When Barack Obama was an inexperienced presidential candidate back in 2008, one question that was repeatedly raised was whether he was qualified to competently carry out the duties required of the executive. Upon announcing that - contrary to Bush's belligerent approach - he favored negotiating with foreign leaders, Obama invoked John F. Kennedy's failed attempt to negotiate with then Soviet premier Nikita Khruschev in Vienna in 1961. Confirming the suspicions of many, Obama's example betrayed a profound lack of knowledge of US history. For, among other things, Kennedy was famously out of his depths in that 1961 summit. Not only did Khruschev bully and belittle Kennedy, in Kennedy's own words Khruschev treated him "like a little boy." Telling New York Times reporter James Reston that Khruschev "beat the hell out of me," and "savaged me," Kennedy added that his dealings with Khruschev at that 1961 summit amounted to one "of the worst experiences of my life." 

Needless to say, John F. Kennedy's foreign relations debacle would not seem a very strong precedent to invoke if one wanted to encourage confidence in one's capacity to handle international affairs. 

Five years later, as Obama trains his tomahawk missiles on Syria -- pursuing a war path certain to lead to further horror for untold Syrians, and the region in general -- one cannot help but wonder whether President Obama is as ignorant of early 20th century history as candidate Obama was of the Cold War. 

Though Obama seems confident that a strike against Syria would amount to a "limited", controlled, conflict, it is hardly arcane knowledge that unpredictability and dissimulation are not only the most elementary of warfare tactics, but invariables of military conflict.
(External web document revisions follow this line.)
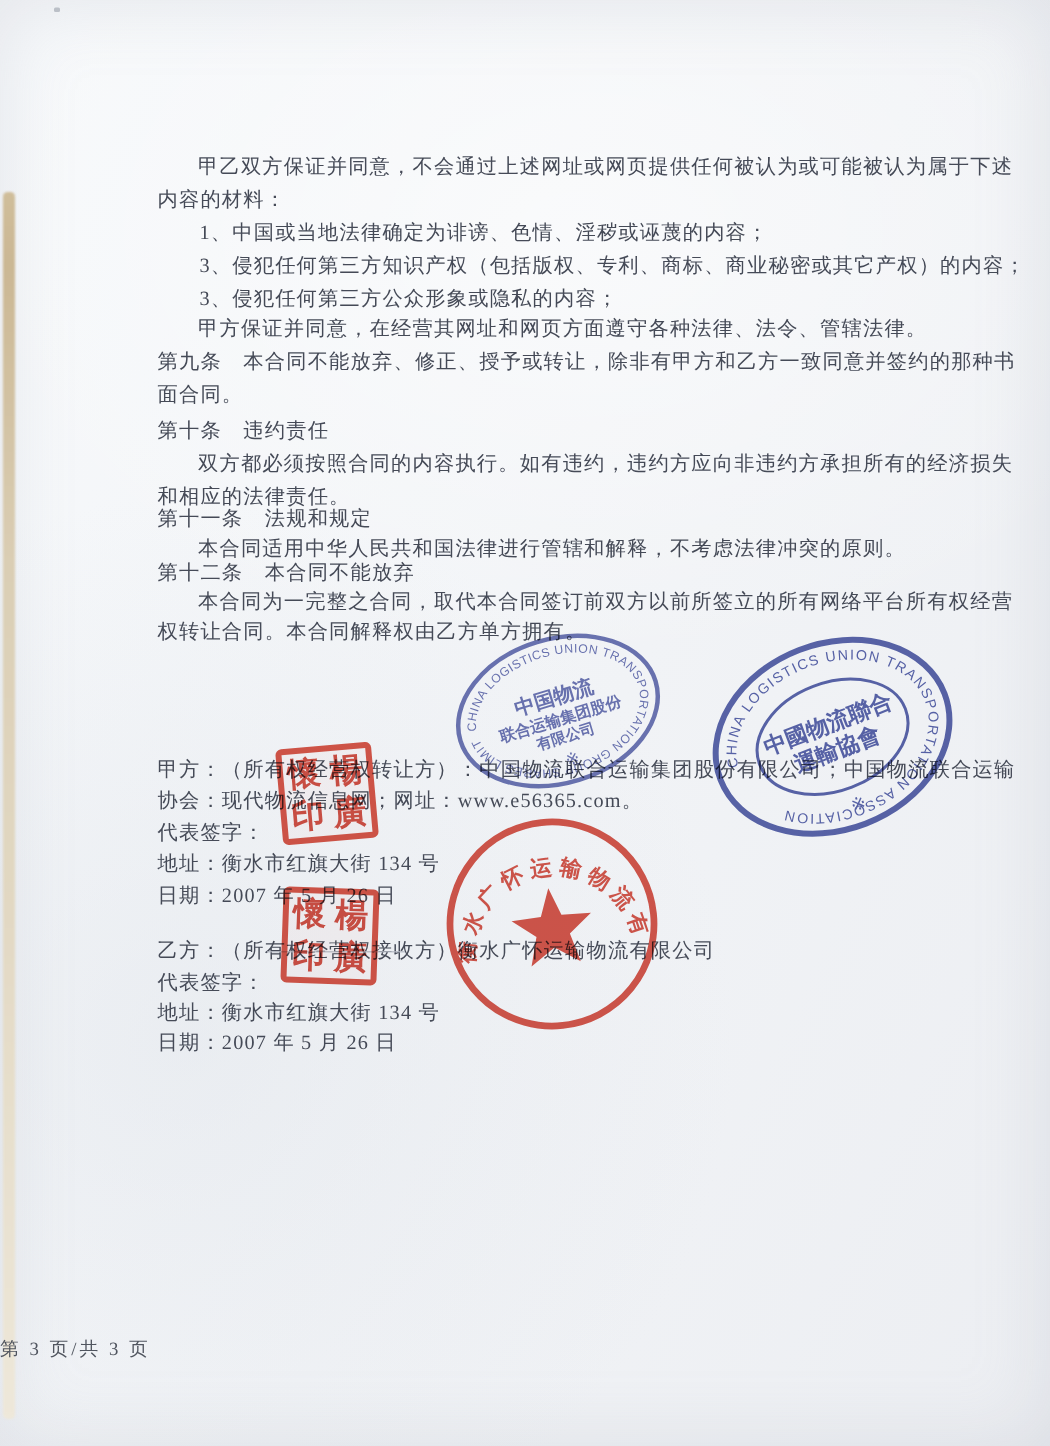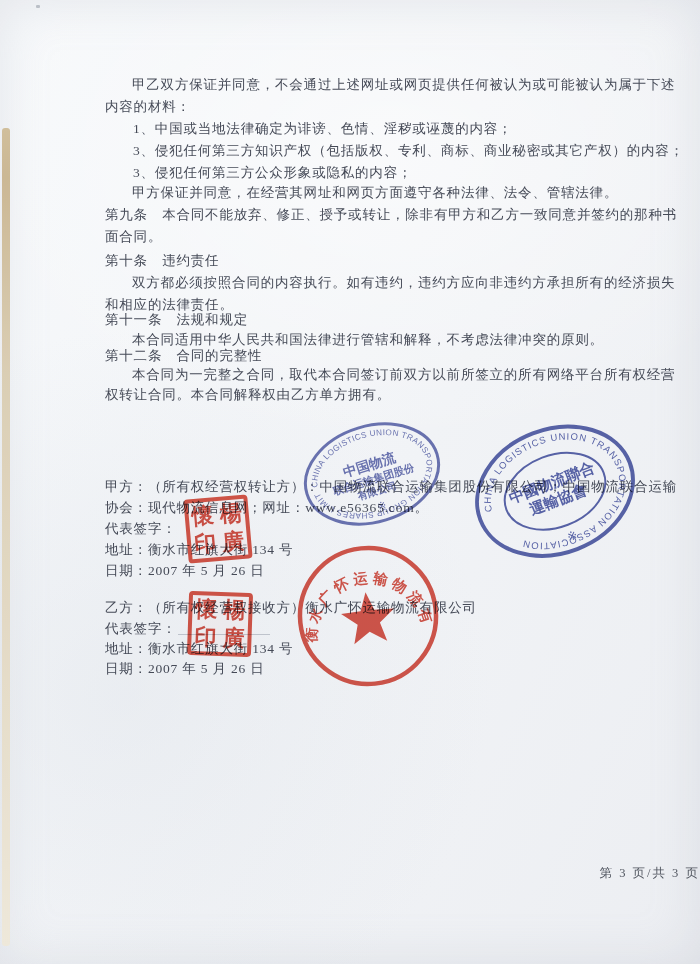--- a/index.html
+++ b/index.html
@@ -18,25 +18,25 @@
   }
   .edge-strip{
     position:absolute;left:2px;top:128px;width:8px;height:818px;
     background:linear-gradient(180deg,#cdb992 0%,#c8b28a 6%,#d9cbae 30%,#e6dcc6 70%,#efe8d8 100%);
     filter:blur(.6px);border-radius:3px;opacity:.9;
   }
   .speck{position:absolute;left:36px;top:5px;width:4px;height:3px;background:#9aa0aa;opacity:.6;border-radius:1px;}
   .tx{
     position:absolute;left:105px;width:512px;
     font-size:13.5px;letter-spacing:.8px;color:#454a57;
-    white-space:nowrap;line-height:18px;
+    white-space:nowrap;line-height:18px;margin-top:26px;
   }
   .ind{text-indent:2em;}
   .li{padding-left:28px;}
-  .center{left:0;width:700px;text-align:right;letter-spacing:2px;font-size:12.5px;color:#50555f;}
+  .center{left:0;width:700px;text-align:left;letter-spacing:2px;font-size:12.5px;color:#50555f;}
   .sig-line{position:absolute;left:178px;top:634px;width:92px;height:1px;background:#b3b8c2;opacity:.8;}
   .stamp{position:absolute;mix-blend-mode:multiply;}
   .sq-seal{
     position:absolute;width:56px;height:56px;border:4px solid #d6402f;border-radius:4px;
     mix-blend-mode:multiply;opacity:.88;display:flex;flex-wrap:wrap;
     background:rgba(255,60,40,.03);
   }
   .sq-seal span{
     width:50%;height:28px;line-height:28px;text-align:center;
     font-size:22px;font-weight:bold;color:#d0392b;
@@ -58,21 +58,21 @@
 <div class="tx li" style="top:142px">3、侵犯任何第三方知识产权（包括版权、专利、商标、商业秘密或其它产权）的内容；</div>
 <div class="tx li" style="top:164px">3、侵犯任何第三方公众形象或隐私的内容；</div>
 <div class="tx ind" style="top:184px">甲方保证并同意，在经营其网址和网页方面遵守各种法律、法令、管辖法律。</div>
 <div class="tx" style="top:206px">第九条　本合同不能放弃、修正、授予或转让，除非有甲方和乙方一致同意并签约的那种书</div>
 <div class="tx" style="top:228px">面合同。</div>
 <div class="tx" style="top:252px">第十条　违约责任</div>
 <div class="tx ind" style="top:274px">双方都必须按照合同的内容执行。如有违约，违约方应向非违约方承担所有的经济损失</div>
 <div class="tx" style="top:296px">和相应的法律责任。</div>
 <div class="tx" style="top:311px">第十一条　法规和规定</div>
 <div class="tx ind" style="top:331px">本合同适用中华人民共和国法律进行管辖和解释，不考虑法律冲突的原则。</div>
-<div class="tx" style="top:347px">第十二条　合同的完整性</div>
+<div class="tx" style="top:347px">第十二条　本合同不能放弃</div>
 <div class="tx ind" style="top:366px">本合同为一完整之合同，取代本合同签订前双方以前所签立的所有网络平台所有权经营</div>
 <div class="tx" style="top:386px">权转让合同。本合同解释权由乙方单方拥有。</div>
 
 <div class="tx" style="top:478px">甲方：（所有权经营权转让方）：中国物流联合运输集团股份有限公司；中国物流联合运输</div>
 <div class="tx" style="top:499px">协会：现代物流信息网；网址：www.e56365.com。</div>
 <div class="tx" style="top:520px">代表签字：</div>
 <div class="tx" style="top:541px">地址：衡水市红旗大街 134 号</div>
 <div class="tx" style="top:562px">日期：2007 年 5 月 26 日</div>
 
 <div class="tx" style="top:599px">乙方：（所有权经营权接收方）衡水广怀运输物流有限公司</div>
As that master militarist Napoleon Bonaparte put it, "War is a lottery, and one should risk only small amounts." In spite of this maxim, however, and Obama's assurances to the contrary, a war with Syria risks very large amounts. Not only does it carry the potential to fuel a long, drawn out conflict in the already destabilized region, anyone paying attention to the Middle East over the past few years must recognize that such a strike could easily lead to thermonuclear war as well. Though this may sound sensationalistic, the probability of such a catastrophic outcome is so real that it should not be dismissed out of hand. As is well known, Israel is not only in possession of nuclear weaponry, the US ally (and the US itself for that matter) has been gunning for war with Iran - one of Syria's most important allies - for years. Pakistan, another nuclear power, has meanwhile stated that it would oppose the US should the latter attack Iran, potentially dragging India, another US ally (and nuclear power) into the fray as well. Seen from this perspective, it is beyond foolhardy to predict a quick, easy outcome - not that that is what Obama actually wants.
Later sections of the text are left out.